--- SUPPLIED ENTRIES Enclosed Below ---
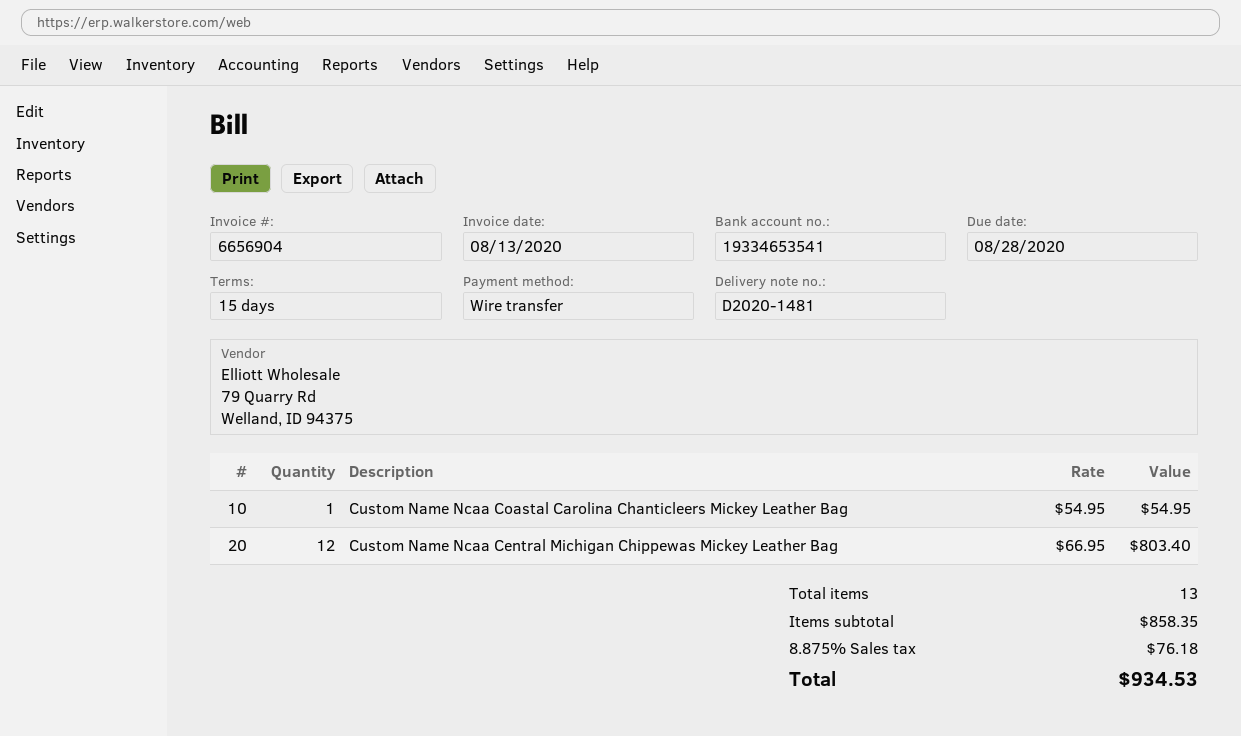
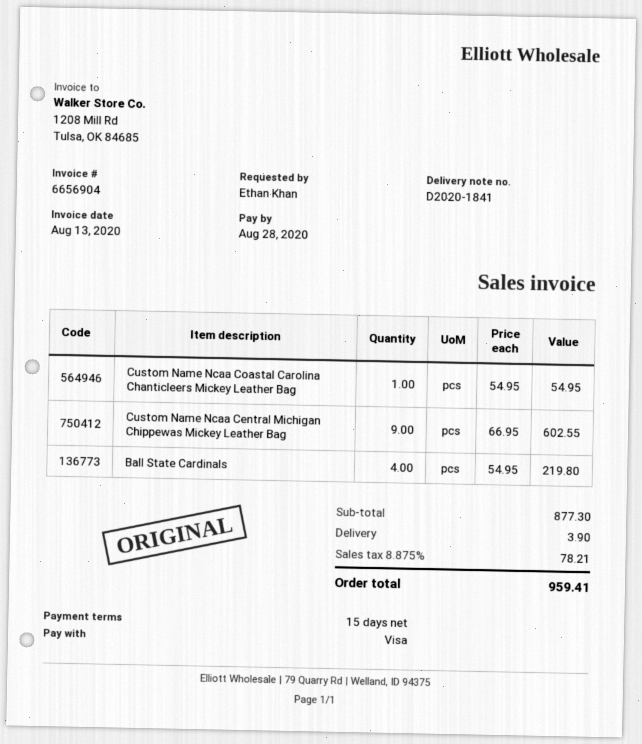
delivery note number: D2020-1481 -> D2020-1841
payment method: bank transfer -> Visa
Custom Name Ncaa Central Michigan Chippewas Mickey Leather Bag: 12 x 66.95 = 803.40 -> 9 x 66.95 = 602.55
Ball State Cardinals: none -> 4 x 54.95 = 219.80
subtotal: 858.35 -> 877.30
shipping: none -> 3.90
tax: 8.875% = 76.18 -> 8.875% = 78.21
total: 934.53 -> 959.41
--- End of Enclosed SUPPLIED ENTRIES ---
◆ EXERCISE DIRECTIONS
Scan the entries above for the word "none". Report the lines that hold it.

◆ ANSWER SPACE
Ball State Cardinals: none -> 4 x 54.95 = 219.80
shipping: none -> 3.90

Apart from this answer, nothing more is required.